The DHS Program User Forum
Discussions regarding The DHS Program data and results
Home » Topics » Domestic Violence » merging HIV results and couples data
merging HIV results and couples data [message #9537] Mon, 11 April 2016 01:08 Go to next message
lberes
Messages: 4
Registered: April 2016
Member
A 2014 forum post gives extremely helpful advice on how to merge the HIV data and couples data in STATA. The basic code is below. My question is on step 8. I am wondering why drop if _merge==2 allows us to 'keep only women'. I thought that any combination of v001, v002 and v003 that came from either the couples or the HIV data could only be a woman. How does dropping that combination if it only came from the HIV dataset - and was not in the couples data set - exclude men? In other words, what does drop if _merge==2 do for us in this code? Thank you!

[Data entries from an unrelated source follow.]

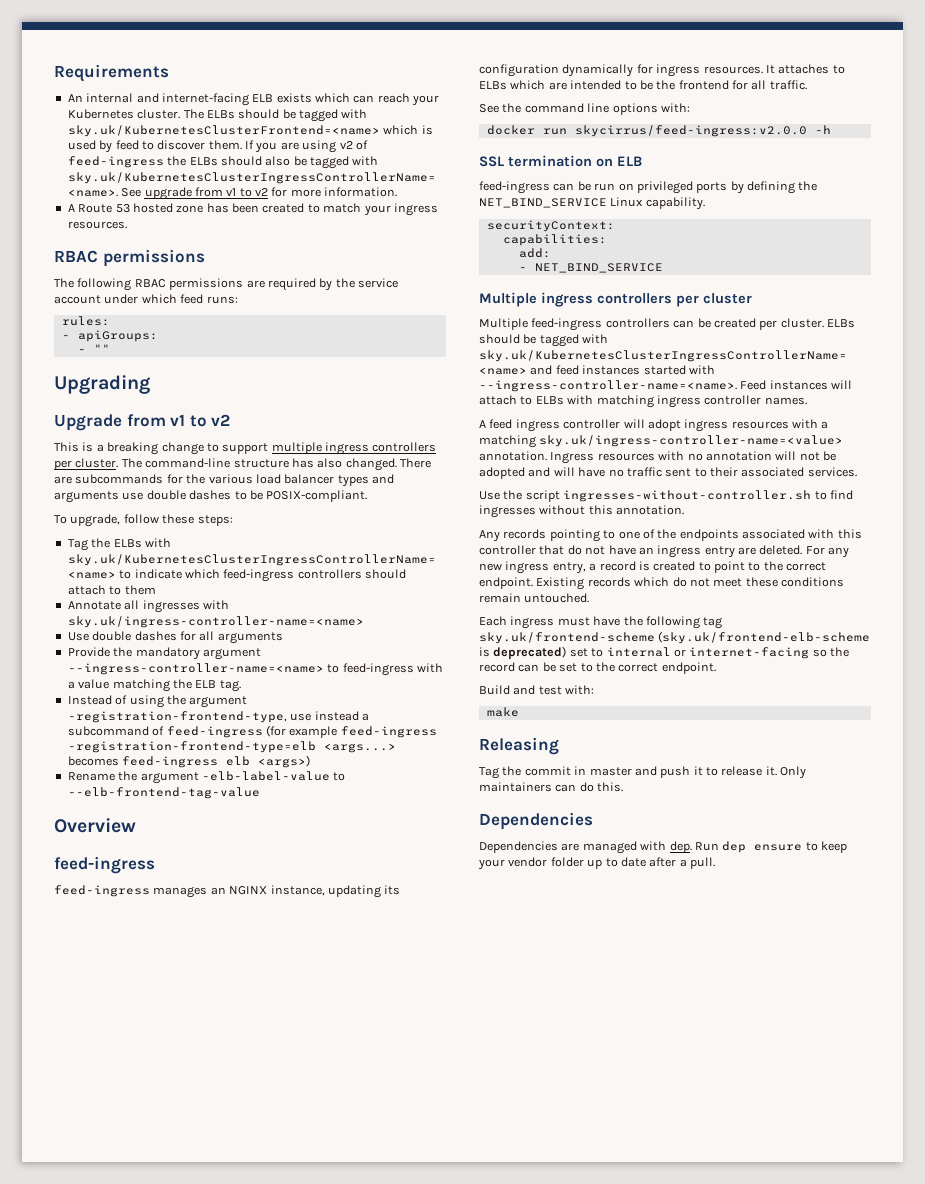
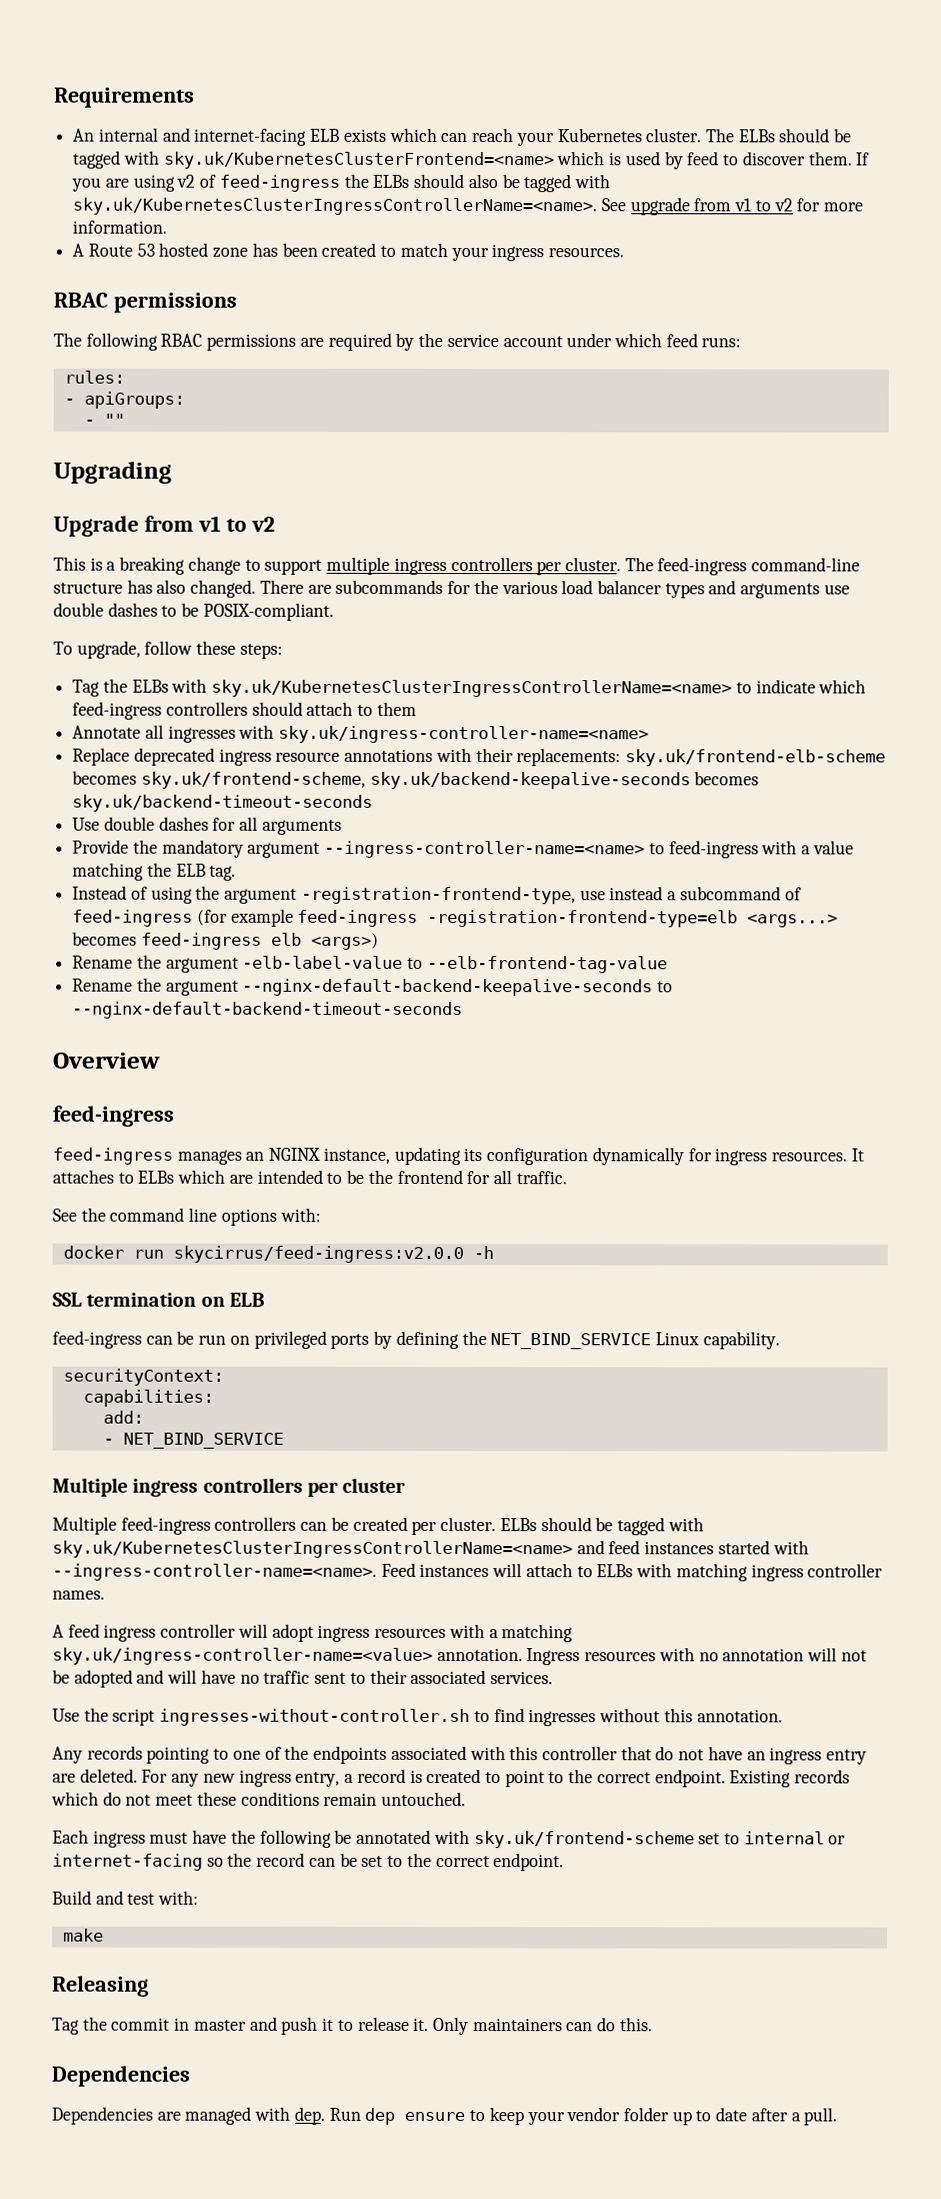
(142, 463) none -> [657,557,748,576] feed-ingress
(364, 622) none -> [72,747,887,767] [72,770,760,790] [72,794,374,812] // Replace deprecated ingress resource annotations with their replacements: sky.uk/frontend-elb-scheme becomes sky.uk/frontend-scheme, sky.uk/backend-keepalive-seconds becomes sky.uk/backend-timeout-seconds
(260, 793) none -> [72,977,674,997] [72,1001,464,1019] // Rename the argument --nginx-default-backend-keepalive-seconds to --nginx-default-backend-timeout-seconds
[703,617,723,629] [479,631,871,644] [479,646,567,659] tag sky.uk/frontend-scheme (sky.uk/frontend-elb-scheme is deprecated) -> [334,1829,695,1849] be annotated with sky.uk/frontend-scheme

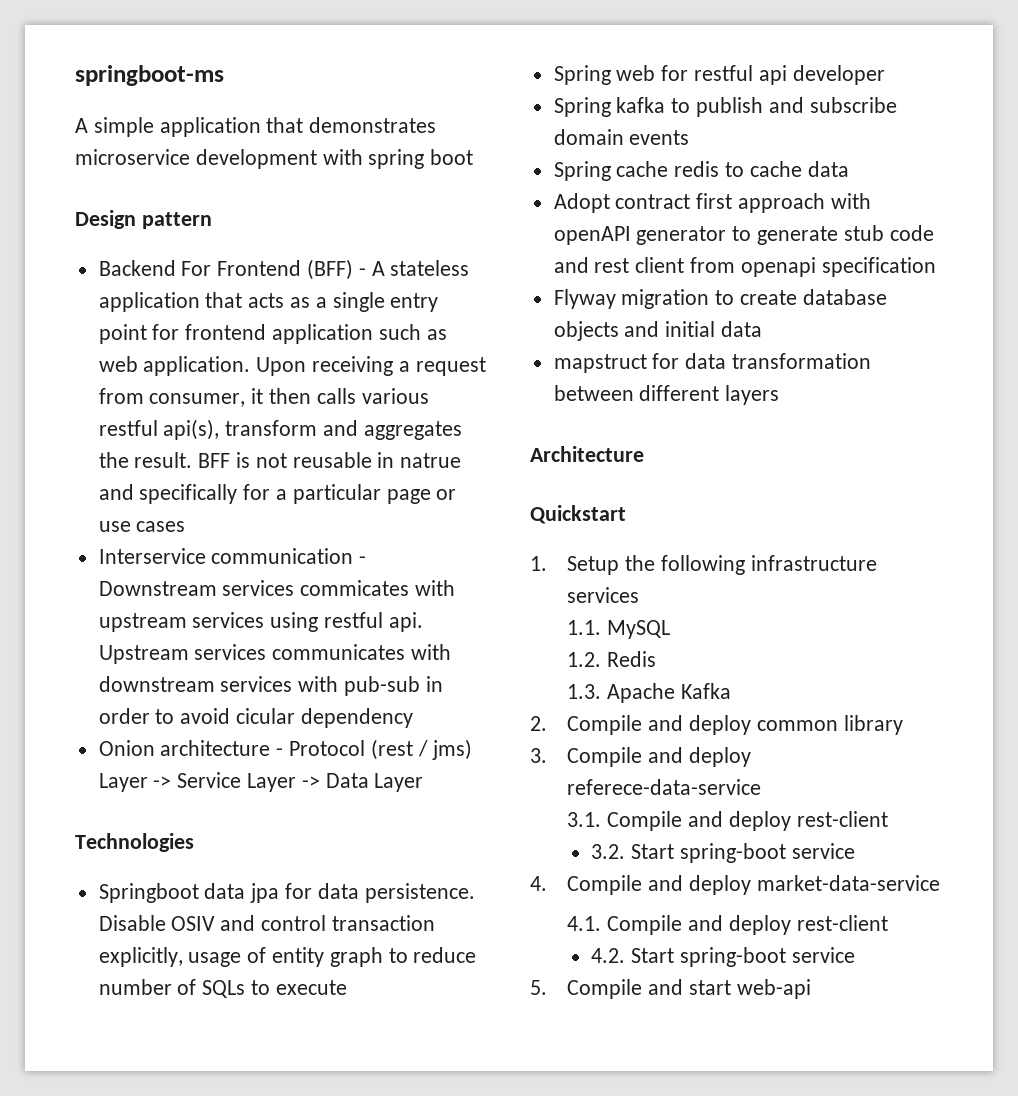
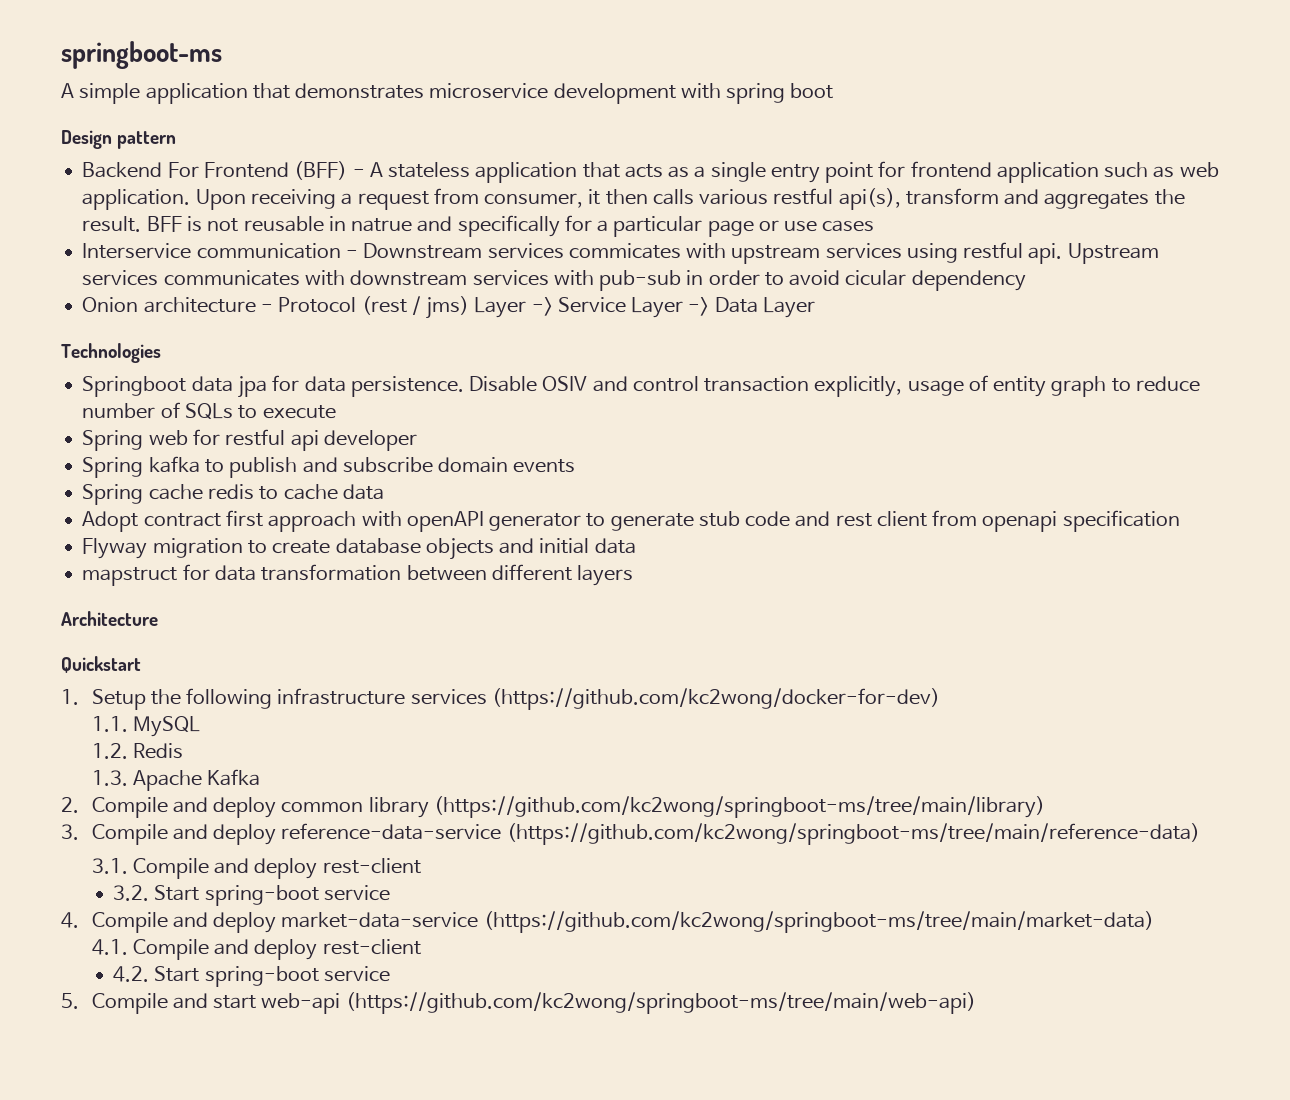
(640, 595) none -> [491,688,940,710] (https://github.com/kc2wong/docker-for-dev)
(903, 725) none -> [433,796,1045,818] (https://github.com/kc2wong/springboot-ms/tree/main/library)
[567,779,762,795] referece-data-service -> [281,823,1200,845] reference-data-service (https://github.com/kc2wong/springboot-ms/tree/main/reference-data)
(940, 883) none -> [483,911,1154,933] (https://github.com/kc2wong/springboot-ms/tree/main/market-data)
(811, 989) none -> [345,992,976,1014] (https://github.com/kc2wong/springboot-ms/tree/main/web-api)

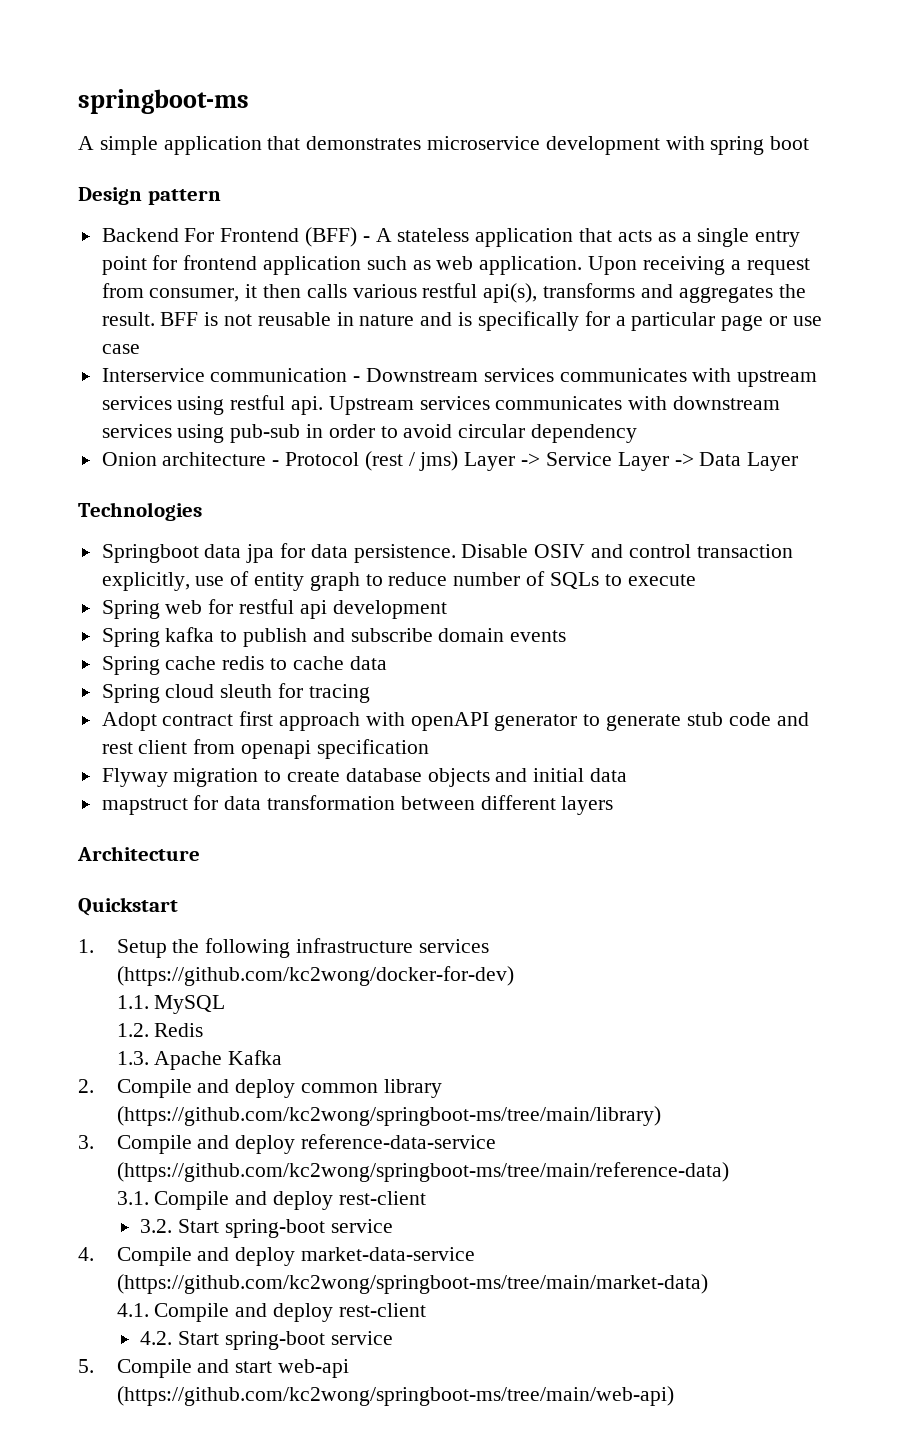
[905,188,999,205] transform -> [543,283,636,298] transforms
[351,216,453,232] natrue and -> [359,312,473,326] nature and is
[822,220,875,232] cases -> [101,344,140,354] case
[568,243,681,259] commicates -> [559,368,687,382] communicates
[553,270,594,286] with -> [177,424,225,443] using
[845,270,907,286] cicular -> [458,424,526,438] circular
[907,380,964,396] usage -> [195,576,225,586] use
[323,430,417,451] developer -> [332,600,447,619] development
(384, 492) none -> [101,683,370,703] // Spring cloud sleuth for tracing

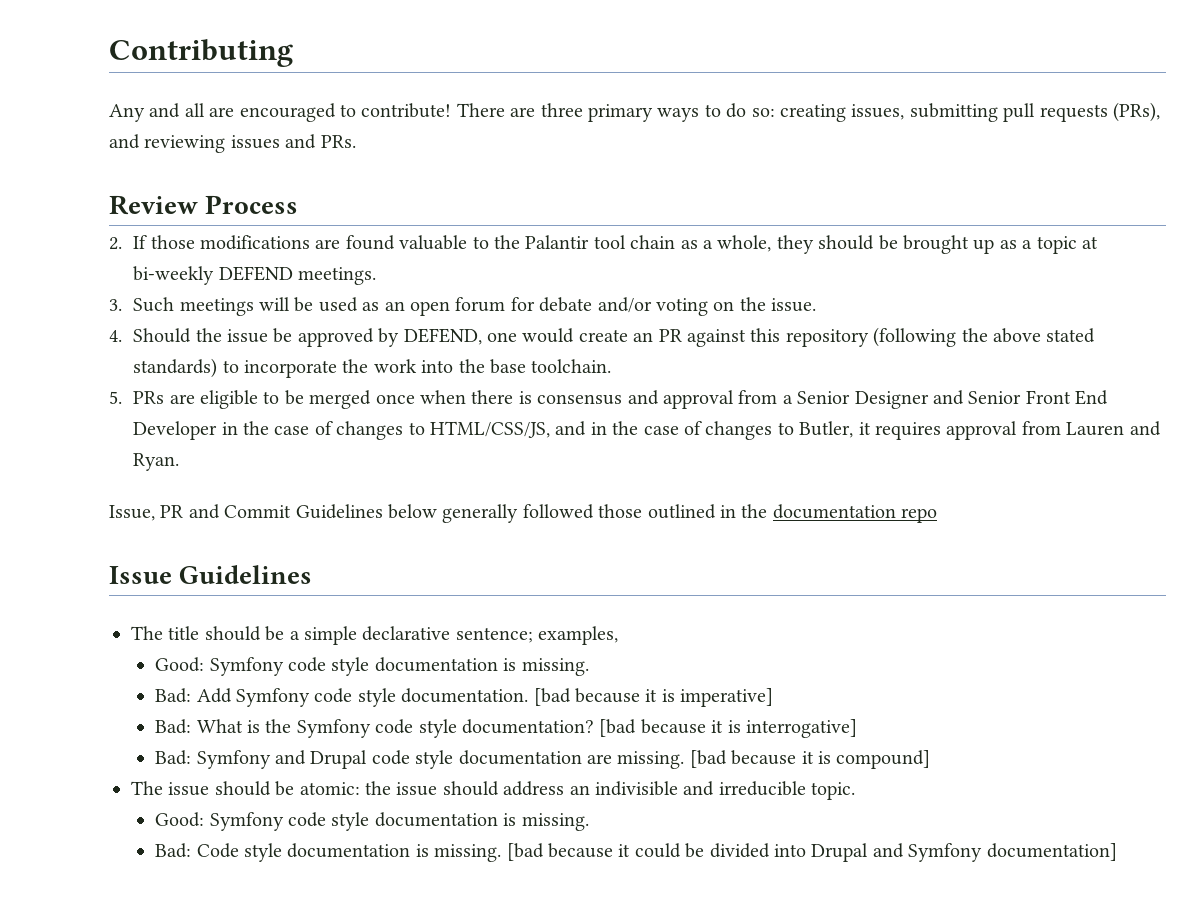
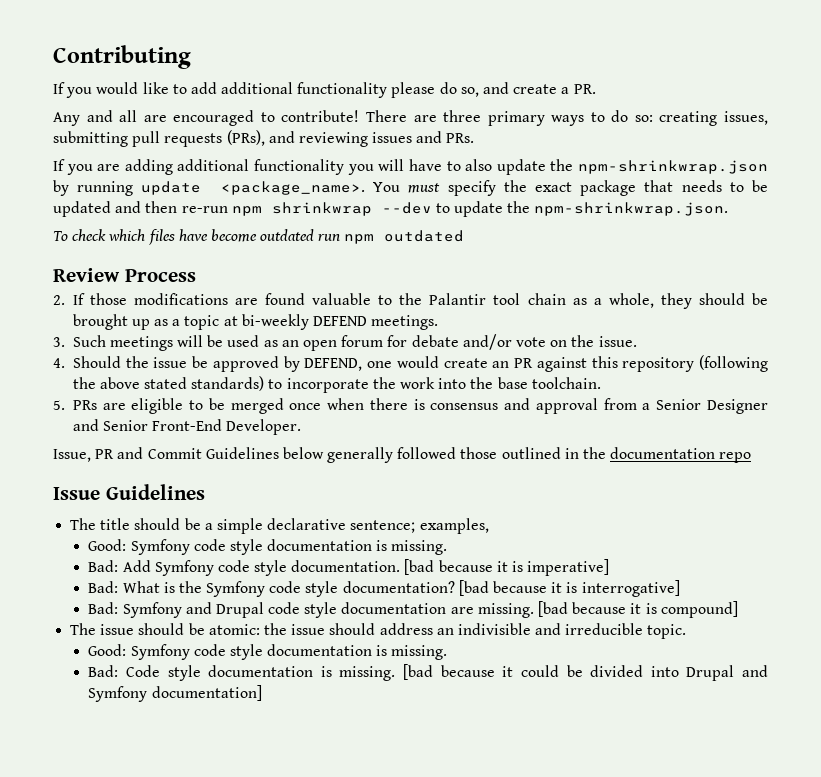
(293, 53) none -> [53,82,596,98] // If you would like to add additional functionality please do so, and create a PR.
(356, 141) none -> [53,159,769,175] [53,180,769,196] [53,201,729,217] [53,229,465,245] // If you are adding additional functionality you will have to also update the npm-shrinkwrap.json by running update <package_name>. You must specify the exact package that needs to be updated and then re-run npm shrinkwrap --dev to update the npm-shrinkwrap.json. // To check which files have become outdated run npm outdated
[655,298,708,316] voting -> [515,337,546,347] vote
[1025,390,1109,405] [133,421,1161,440] [133,453,180,471] Front End Developer in the case of changes to HTML/CSS/JS, and in the case of changes to Butler, it requires approval from Lauren and Ryan. -> [152,419,302,435] Front-End Developer.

code from post in Nov 2014 by Trevor-DHS
* Step 1: open AR file
use "xxAR61FL.DTA", clear

* Step 2: rename identifying variables
renvars hivclust hivnumb hivline / v001 v002 v003

* Step 3: sort by identifying variables
sort v001 v002 v003

* Step 4: save results
save "xxAR61FL_mergeprep.DTA", replace

* Step 5: open IR file
use "xxCR61FL.DTA", clear

* Step 6: sort by identifying variables
sort v001 v002 v003

* Step 7: merge!
merge v001 v002 v003 using "xxAR61FL_mergeprep.DTA"

* Step 8: Keep only women
drop if _merge==2

Then rename the added hiv variables to something unique for women, e.g.
rename hiv* w_hiv*

and repeat steps 1-8 above using mv003 instead of v003 throughout to merge the men's hiv test result and then finally rename the hiv variables to be for men, e.g.
rename hiv* m_hiv*
Re: merging HIV results and couples data [message #9548 is a reply to message #9537] Tue, 12 April 2016 13:00 Go to previous message
user-rhs is currently offline  user-rhs
Messages: 132
Registered: December 2013
Senior Member
That's because the IR file only contains information on women. If the women's dataset is the one in memory ("master," the dataset that you have opened), as it is in Trevor's code, and the HIV dataset is one you're merging it with ("using," the dataset that comes after "using" in the -merge- command), then, based on the coding for the resultant _merge variable (which, by the way, merge results are shown immediately after a merge):

numeric    equivalent
code      word (results)     description
-------------------------------------------------------------------
1       master             observation appeared in master only
2       using              observation appeared in using only
3       match              observation appeared in both

4       match_update       observation appeared in both,   
                           missing values updated
5       match_conflict     observation appeared in both,
                           conflicting nonmissing values
-------------------------------------------------------------------
Source: -help merge-


You can see that _merge==2 means that the unique identifier existed in the using/HIV data only, and not the women's/master dataset.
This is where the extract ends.